Version comparison data
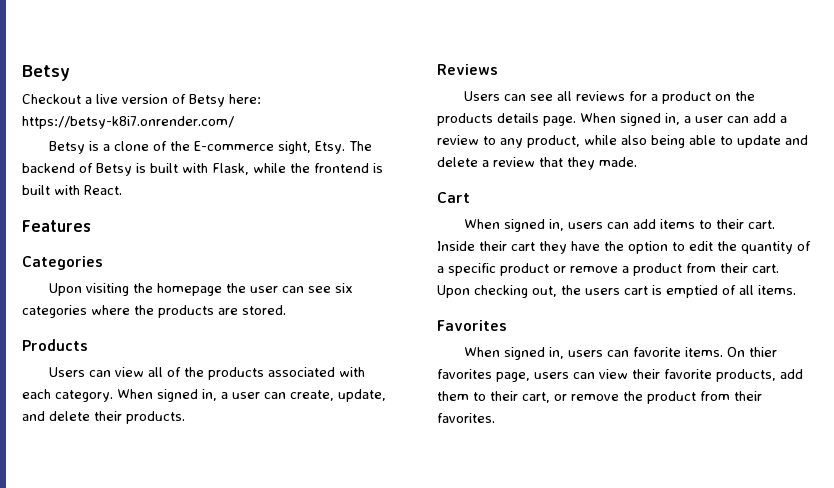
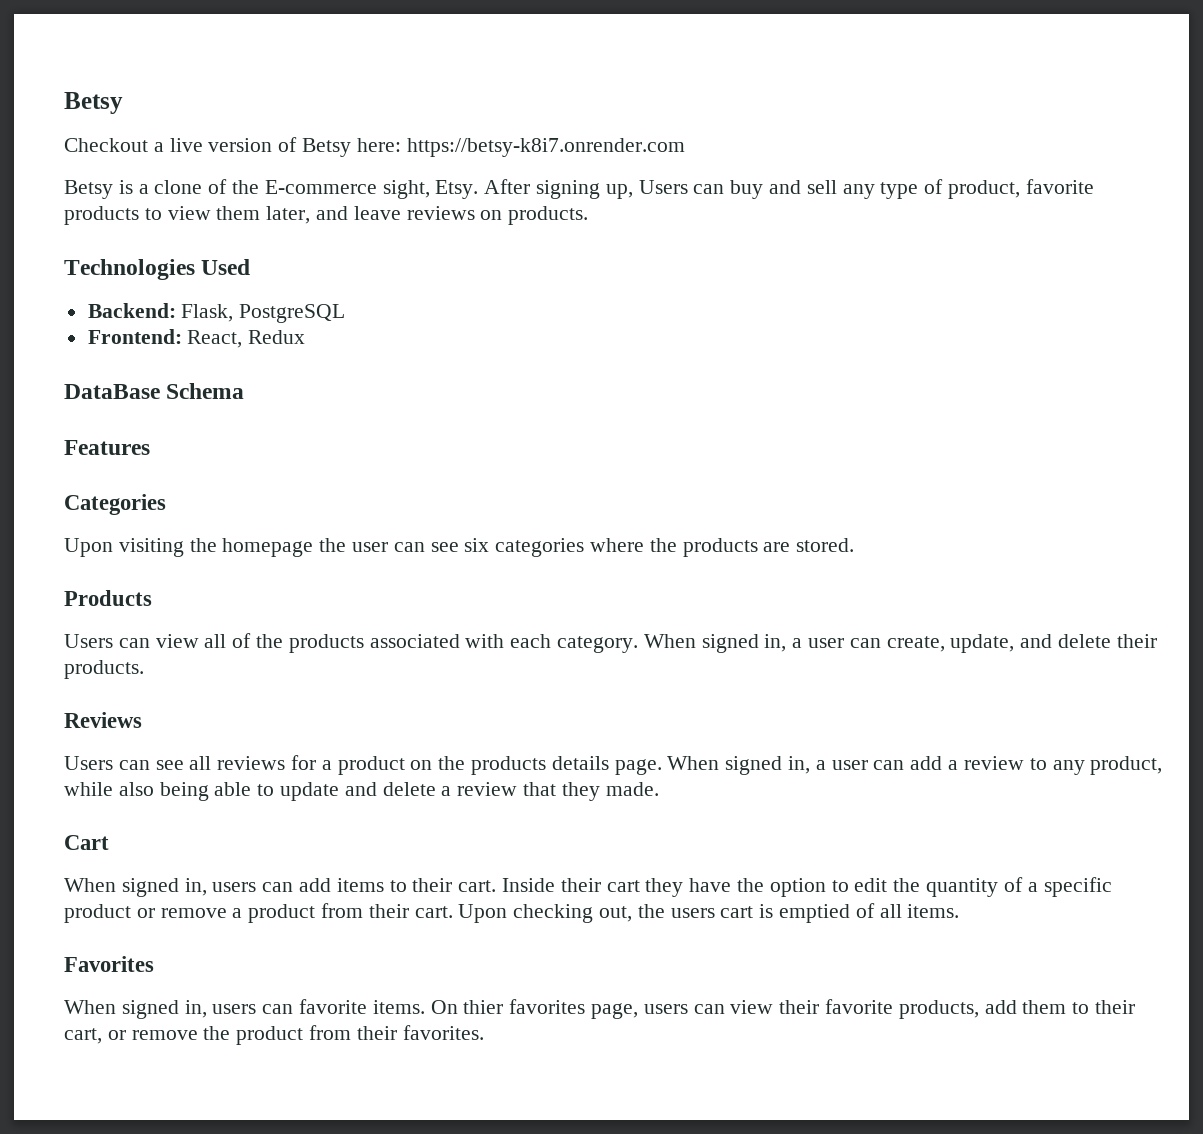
- Checkout a live version of Betsy here: https://betsy-k8i7.onrender.com/
+ Checkout a live version of Betsy here: https://betsy-k8i7.onrender.com
- The backend of Betsy is built with Flask, while the frontend is built with React.
+ After signing up, Users can buy and sell any type of product, favorite products to view them later, and leave reviews on products.
+ Technologies Used
+ Backend: Flask, PostgreSQL
+ Frontend: React, Redux
+ DataBase Schema

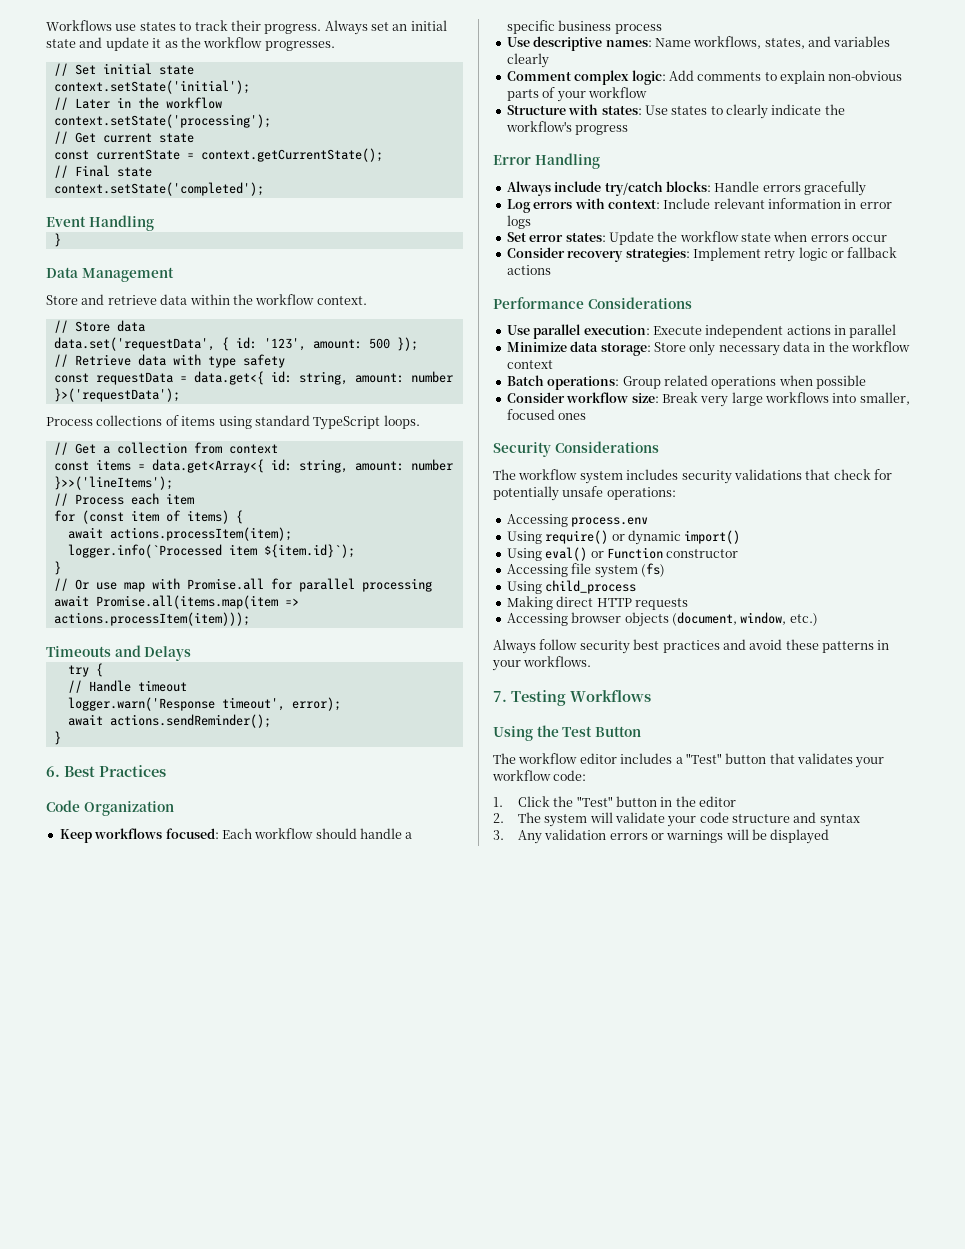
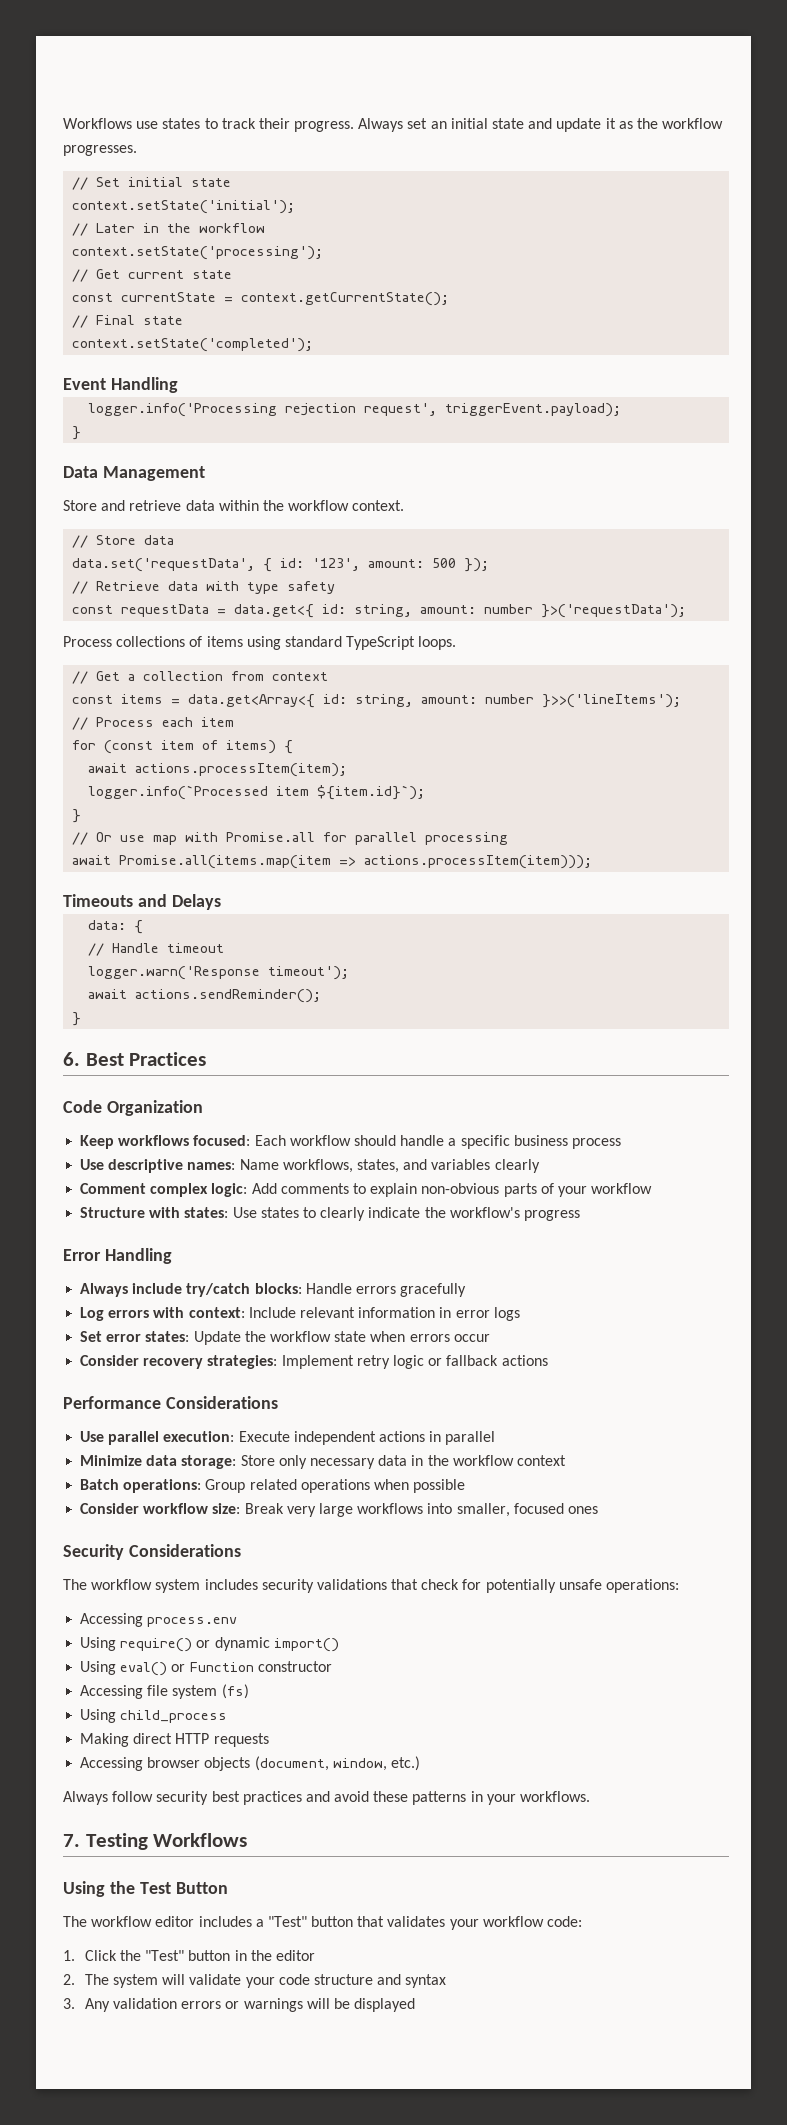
+ logger.info('Processing rejection request', triggerEvent.payload);
- try {
+ data: {
- logger.warn('Response timeout', error);
+ logger.warn('Response timeout');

▸ **Assignment**:
Restate each line above exactly, keeping pictures out.

▸ **Output of the task**:
- Checkout a live version of Betsy here: https://betsy-k8i7.onrender.com/
+ Checkout a live version of Betsy here: https://betsy-k8i7.onrender.com
- The backend of Betsy is built with Flask, while the frontend is built with React.
+ After signing up, Users can buy and sell any type of product, favorite products to view them later, and leave reviews on products.
+ Technologies Used
+ Backend: Flask, PostgreSQL
+ Frontend: React, Redux
+ DataBase Schema

+ logger.info('Processing rejection request', triggerEvent.payload);
- try {
+ data: {
- logger.warn('Response timeout', error);
+ logger.warn('Response timeout');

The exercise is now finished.